• **Required work**
Repeat, word for word, each of the records shown below, without their pictures.
---------- Supplied information
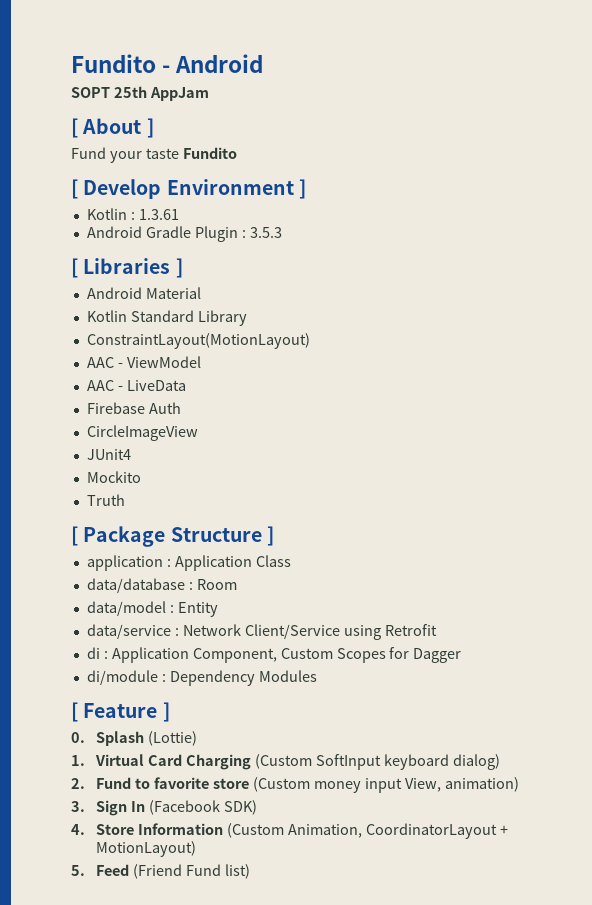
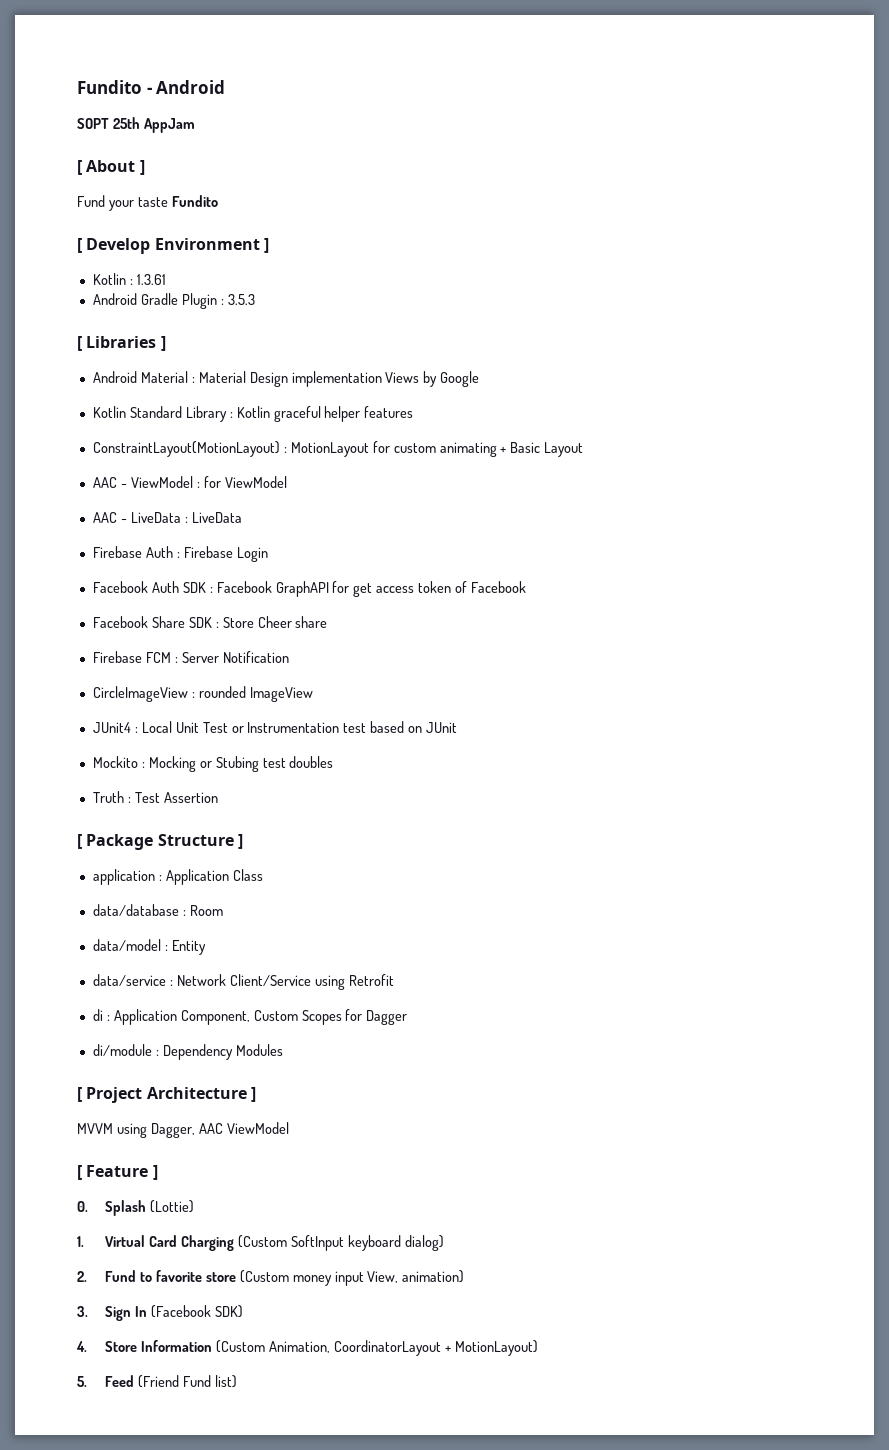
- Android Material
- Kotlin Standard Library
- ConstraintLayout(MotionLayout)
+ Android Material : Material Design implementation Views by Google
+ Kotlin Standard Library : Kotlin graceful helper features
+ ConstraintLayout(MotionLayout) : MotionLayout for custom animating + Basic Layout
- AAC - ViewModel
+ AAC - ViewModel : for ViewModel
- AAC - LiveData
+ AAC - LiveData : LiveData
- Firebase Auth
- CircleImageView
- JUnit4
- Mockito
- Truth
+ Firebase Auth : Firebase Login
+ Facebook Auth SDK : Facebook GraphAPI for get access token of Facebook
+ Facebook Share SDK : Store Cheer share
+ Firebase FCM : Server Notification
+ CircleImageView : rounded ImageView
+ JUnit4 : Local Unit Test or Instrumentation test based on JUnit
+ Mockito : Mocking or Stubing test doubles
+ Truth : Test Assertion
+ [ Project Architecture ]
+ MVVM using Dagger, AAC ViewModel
--------------------
• **Reply to the task**
- Android Material
- Kotlin Standard Library
- ConstraintLayout(MotionLayout)
+ Android Material : Material Design implementation Views by Google
+ Kotlin Standard Library : Kotlin graceful helper features
+ ConstraintLayout(MotionLayout) : MotionLayout for custom animating + Basic Layout
- AAC - ViewModel
+ AAC - ViewModel : for ViewModel
- AAC - LiveData
+ AAC - LiveData : LiveData
- Firebase Auth
- CircleImageView
- JUnit4
- Mockito
- Truth
+ Firebase Auth : Firebase Login
+ Facebook Auth SDK : Facebook GraphAPI for get access token of Facebook
+ Facebook Share SDK : Store Cheer share
+ Firebase FCM : Server Notification
+ CircleImageView : rounded ImageView
+ JUnit4 : Local Unit Test or Instrumentation test based on JUnit
+ Mockito : Mocking or Stubing test doubles
+ Truth : Test Assertion
+ [ Project Architecture ]
+ MVVM using Dagger, AAC ViewModel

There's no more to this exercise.